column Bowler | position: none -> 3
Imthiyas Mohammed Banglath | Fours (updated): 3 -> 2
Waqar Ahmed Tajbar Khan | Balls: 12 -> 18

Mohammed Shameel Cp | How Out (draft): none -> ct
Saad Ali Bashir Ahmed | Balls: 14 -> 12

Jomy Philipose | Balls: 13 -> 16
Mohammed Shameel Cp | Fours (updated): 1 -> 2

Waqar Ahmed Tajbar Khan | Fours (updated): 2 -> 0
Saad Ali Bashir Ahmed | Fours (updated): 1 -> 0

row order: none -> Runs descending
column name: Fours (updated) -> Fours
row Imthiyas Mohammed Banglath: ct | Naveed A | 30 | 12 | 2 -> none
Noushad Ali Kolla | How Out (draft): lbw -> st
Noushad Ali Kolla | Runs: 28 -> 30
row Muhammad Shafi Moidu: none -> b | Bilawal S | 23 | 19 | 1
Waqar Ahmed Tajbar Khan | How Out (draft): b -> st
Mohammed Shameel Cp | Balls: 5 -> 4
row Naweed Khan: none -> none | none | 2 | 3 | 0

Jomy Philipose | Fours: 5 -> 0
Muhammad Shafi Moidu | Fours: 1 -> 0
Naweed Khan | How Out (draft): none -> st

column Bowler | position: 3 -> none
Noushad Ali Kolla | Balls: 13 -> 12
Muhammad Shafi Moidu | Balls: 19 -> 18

--*--

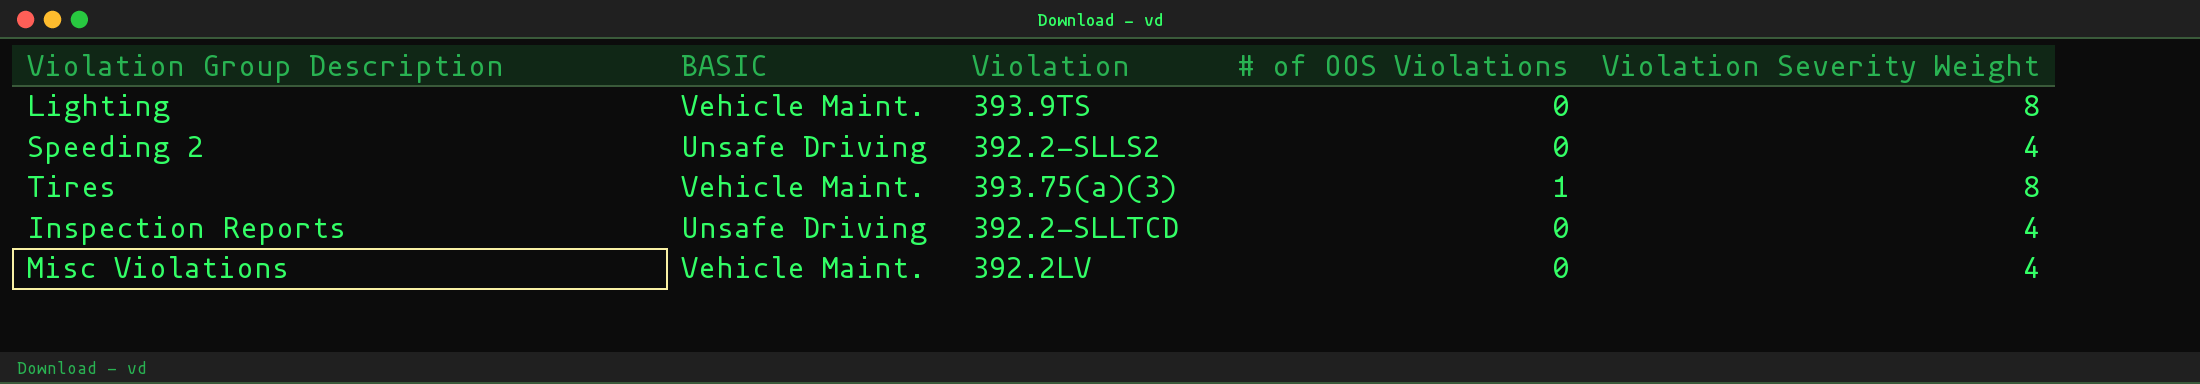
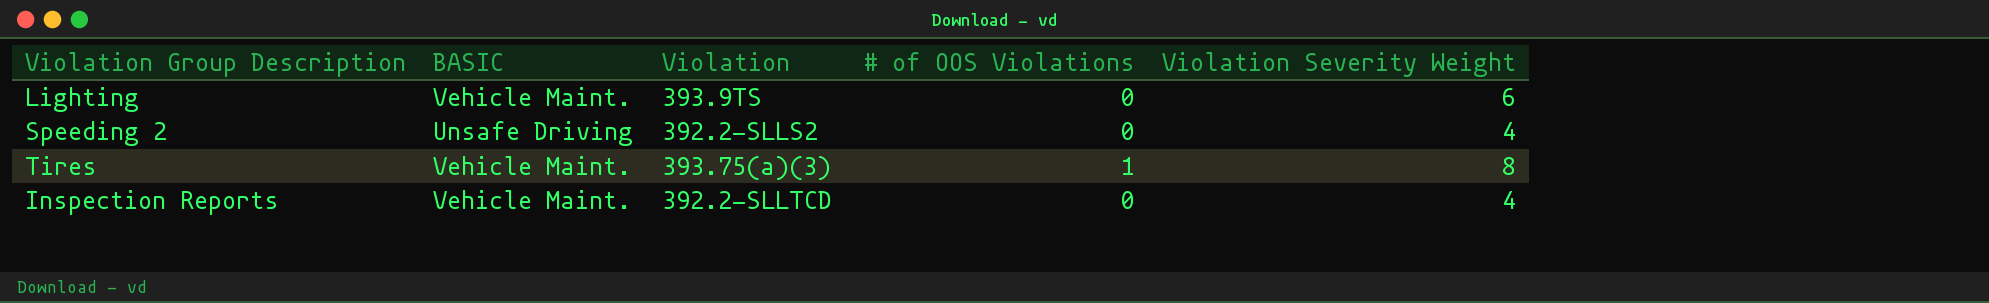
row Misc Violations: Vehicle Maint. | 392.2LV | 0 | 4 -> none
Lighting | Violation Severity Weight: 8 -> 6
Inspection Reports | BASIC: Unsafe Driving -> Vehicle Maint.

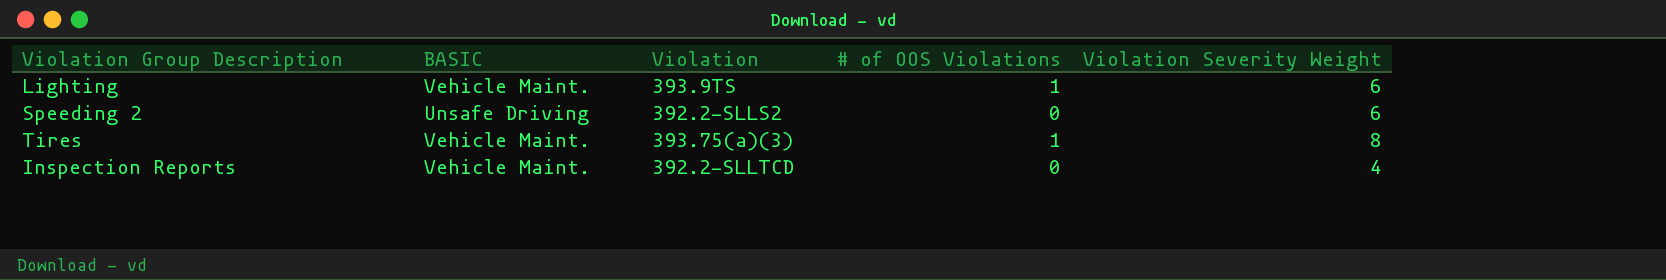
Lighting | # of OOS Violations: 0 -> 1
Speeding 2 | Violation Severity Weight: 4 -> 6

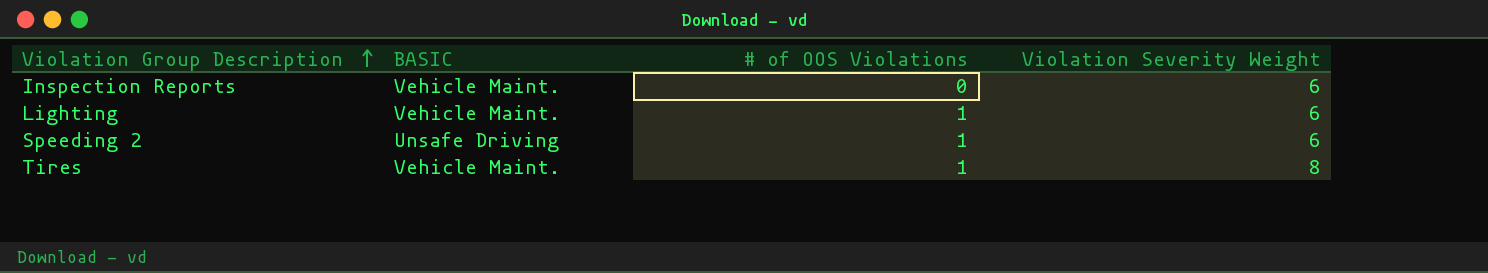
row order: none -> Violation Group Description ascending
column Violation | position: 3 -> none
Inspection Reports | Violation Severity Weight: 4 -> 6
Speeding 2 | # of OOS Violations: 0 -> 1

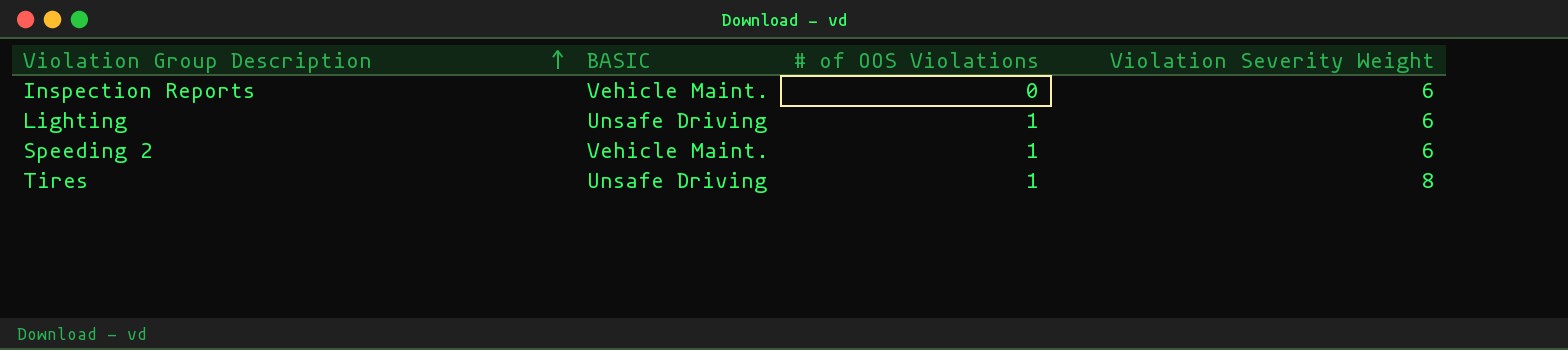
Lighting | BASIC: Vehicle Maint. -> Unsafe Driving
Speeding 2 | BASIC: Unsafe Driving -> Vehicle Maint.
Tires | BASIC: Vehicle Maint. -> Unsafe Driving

--*--

• [Problem]
In the entries above, restate word for word the lines between the one holding "Naweed Khan | How Out (draft): none -> st" and the one holding "Muhammad Shafi Moidu | Balls: 19 -> 18", inclusive, and nothing besides.

• [Written reply]
Naweed Khan | How Out (draft): none -> st

column Bowler | position: 3 -> none
Noushad Ali Kolla | Balls: 13 -> 12
Muhammad Shafi Moidu | Balls: 19 -> 18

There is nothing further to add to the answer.